My first reaction, the emotional immediacy of the event, chimed strongest with the experience of hearing about September 11. I was working for a law firm in Sydney at the time, was woken at 4 am by the news, and then went to work in a very tall building. That firm had a lot of secondees in New York.

So, I knew the drill. I wrote a pre-emptive e-mail home to assure people I was fine, and then started e-mailing friends in London.

I'll let Peter and Jasmine tell their own stories in their own time if they want to, but I was glad to hear from them. I knew it was only a one in a thousand chance that they'd be hurt, but was still relieved. Other Aussie lawyer friends in London all seems, some rather shaken and many were basically confined to their buildings for the day. How they got home this evening (or if they're still trying) I have no idea.

Anyway, all of my friends will make it home safe and unscathed. I know that many hundreds of people in London will not be able to say that. They will know one of the dead, or the hundreds of injured.

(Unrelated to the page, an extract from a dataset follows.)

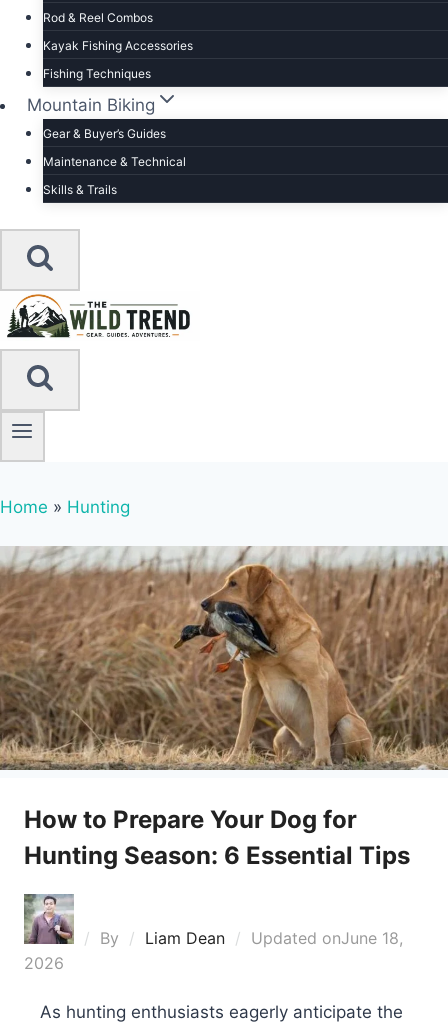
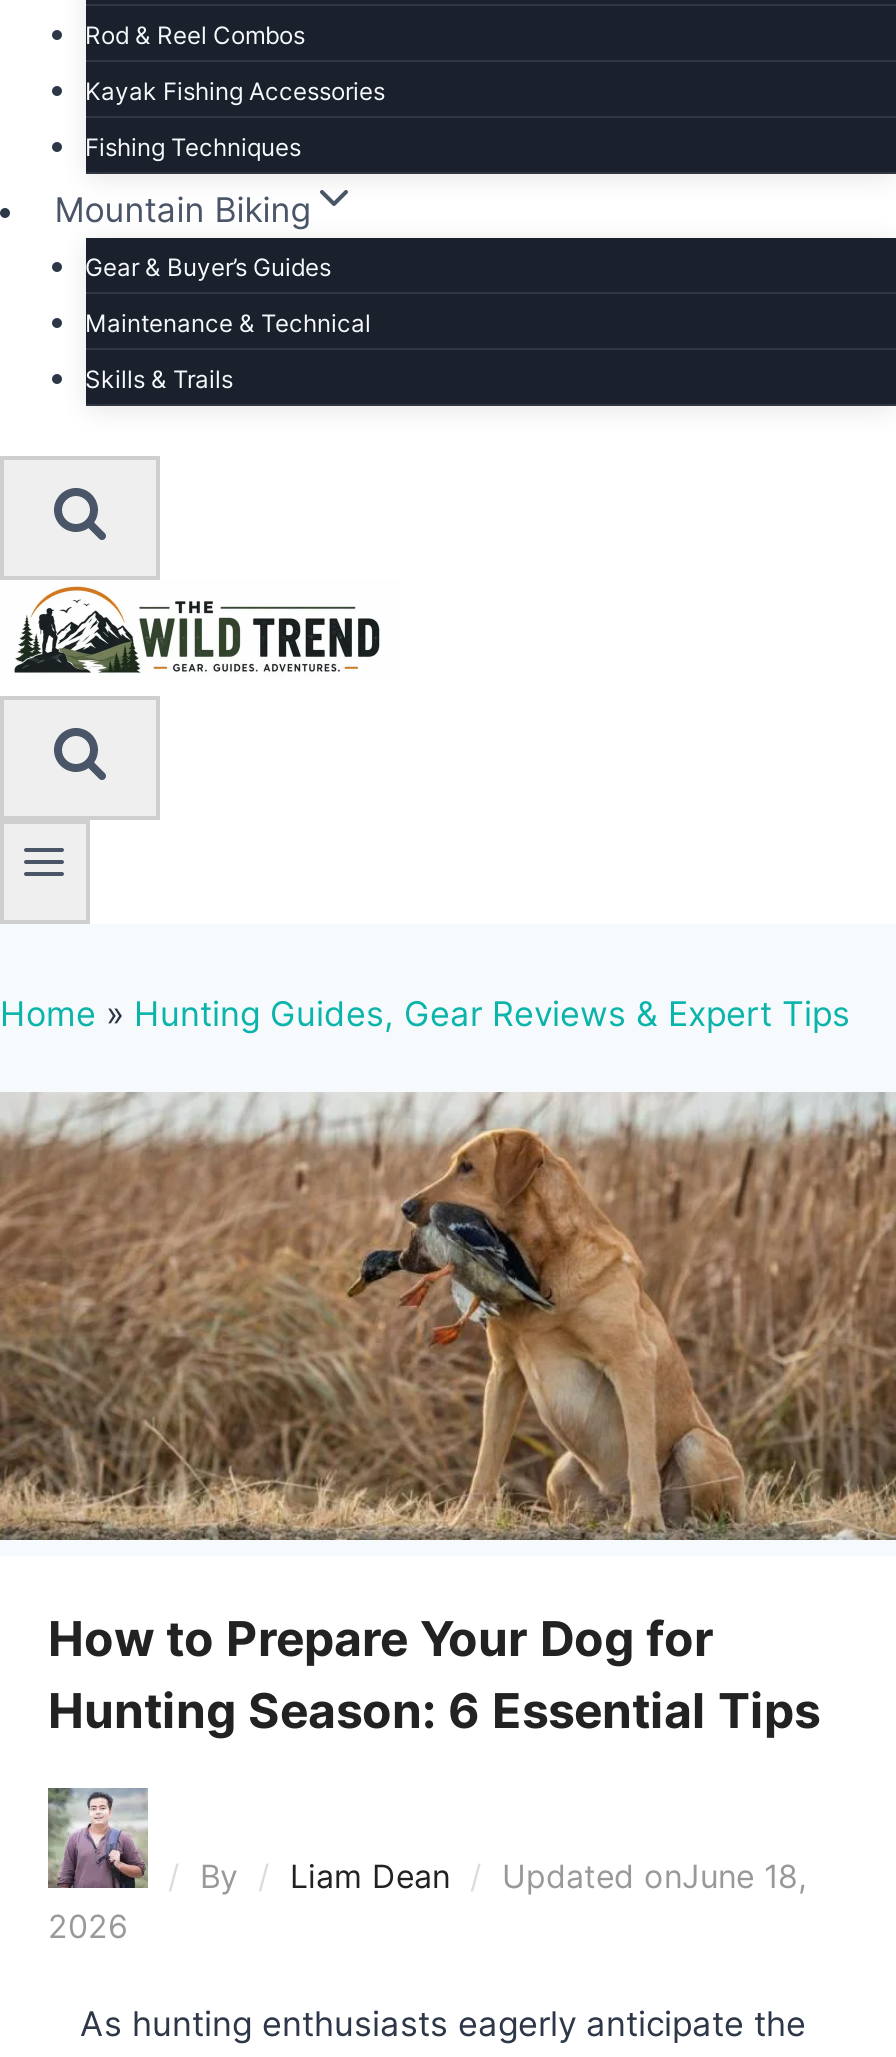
- Home» Hunting
+ Home» Hunting Guides, Gear Reviews & Expert Tips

Obviously, this atrocity has killed many fewer than the Madrid train bombings, let alone the Trade Centre attacks. Nonetheless, even in a country used to terrorist incidents to some extent, the first question for everyone in Cambridge today has been: "Are your friends OK? Is there anyone in London you haven't been able to reach?"

Monday, July 4, 2005

After Jesus: my sister among the survivors (more photos here) ... Posted by Picasa

May Balls

With its usual flair for idiosyncrasy, May Week in Cambridge – the Bacchanalian interval between final exams and graduation ceremonies – takes place in June each year. It commences on “Suicide Sunday”, two days before the St John’s College ball, which always falls on a Tuesday. May week wraps up around the Friday of that week with the First and Third Trinity Boat Club May Ball.

So John’s and Trinity tend to be the mega-balls, tickets are sold only in pairs and tend to be pricey. That said, the events tend to drown in champagne, fireworks and high-profile headline acts. They are also in a position to attract considerable corporate sponsorship. They’re also among the more exclusive balls: you have to apply for tickets through a member of the college. Most balls it’s enough to be a member of the University to apply.

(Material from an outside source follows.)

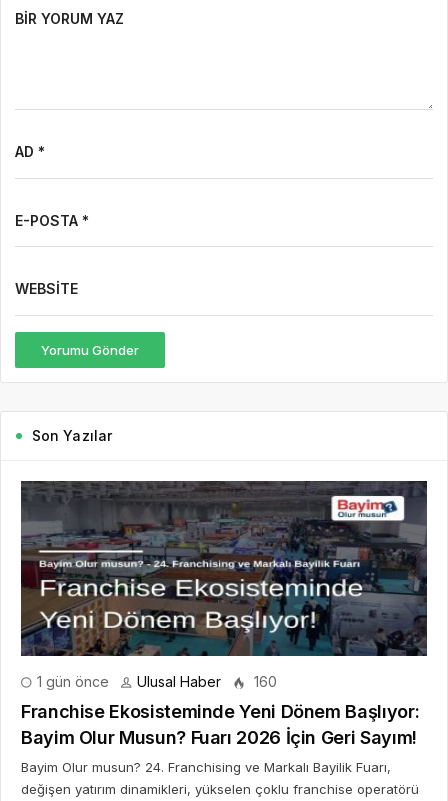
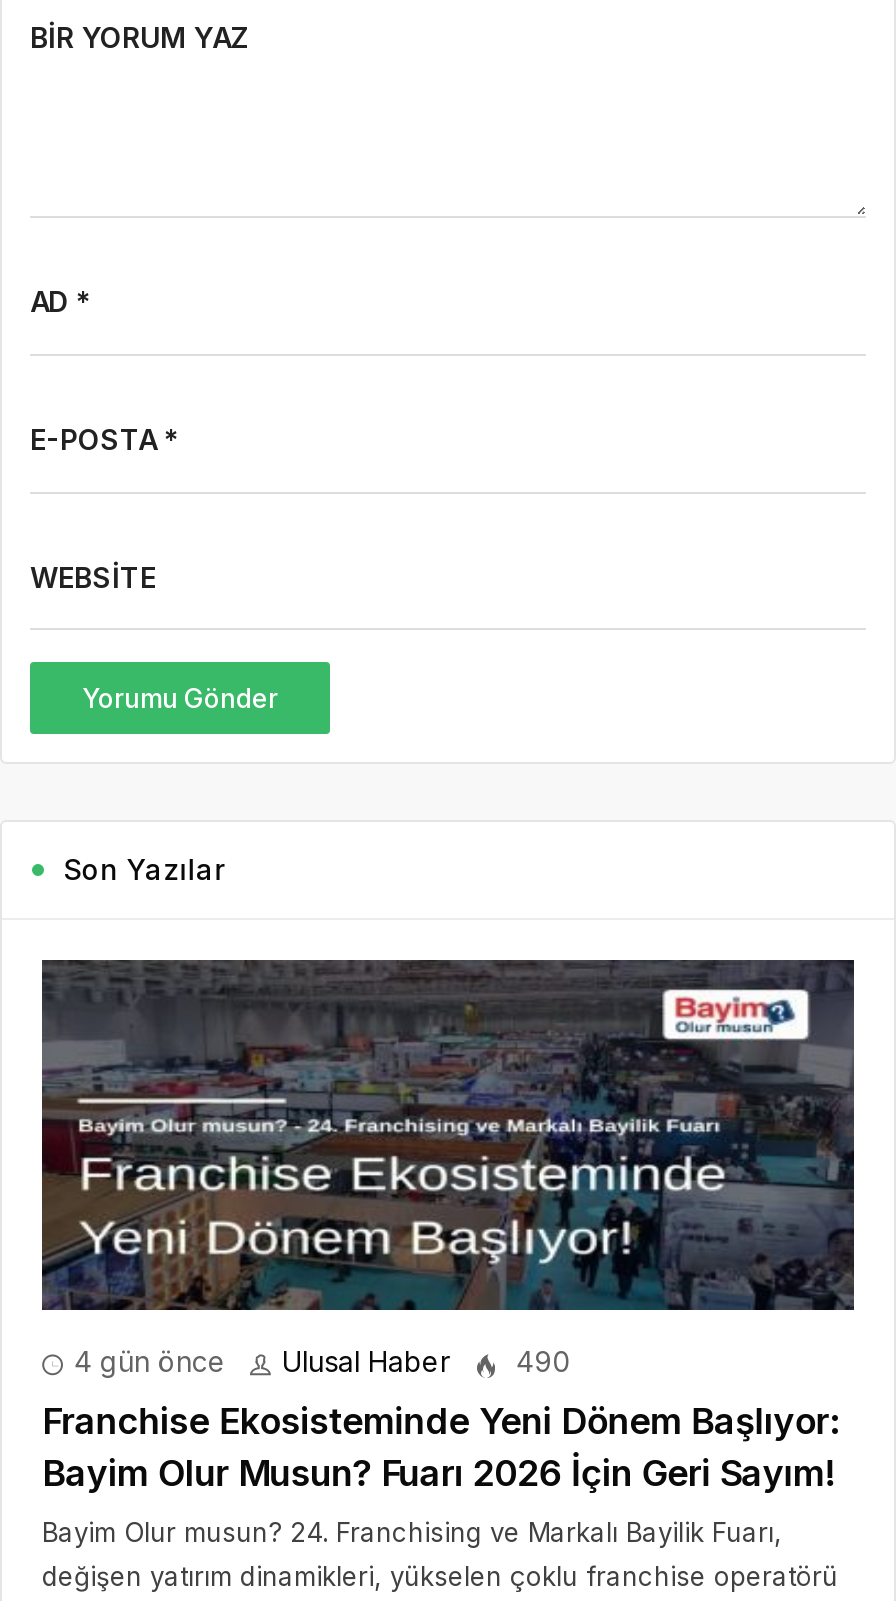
- 1 gün önce
+ 4 gün önce

- 160
+ 490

I went to John’s last year, and had a great time, but decided to try and take my sister to a big-ish and a small-ish ball rather than one mega-event.

So, we went to Jesus on Monday (theme: “Xanadu”, as in Coleridge, not ABBA) and Darwin (“Moulin Rouge”) on the Friday, and ducked down to London for some theatre Wednesday night.

Jesus was a great night: they have an enormous set of grounds, which allowed for an ample number of food and drink stalls and activities and dancing tents. As one friend put it, it was a good fun-to-queuing time ratio. The best activity of the night? Dodgem cars (or, over here, “bumper cars”). Oooh yeah. You ain’t seen nothing until you’ve seen people in black tie and ball gowns packed into kiddie-size dodgems. (“Would people please ensure that all of their dress is inside the car,” pleaded the ride announcer.) We also jumped ourselves breathless on the jumping castle.

“How do five year olds do it?” I asked collapsing after what seemed too short a time.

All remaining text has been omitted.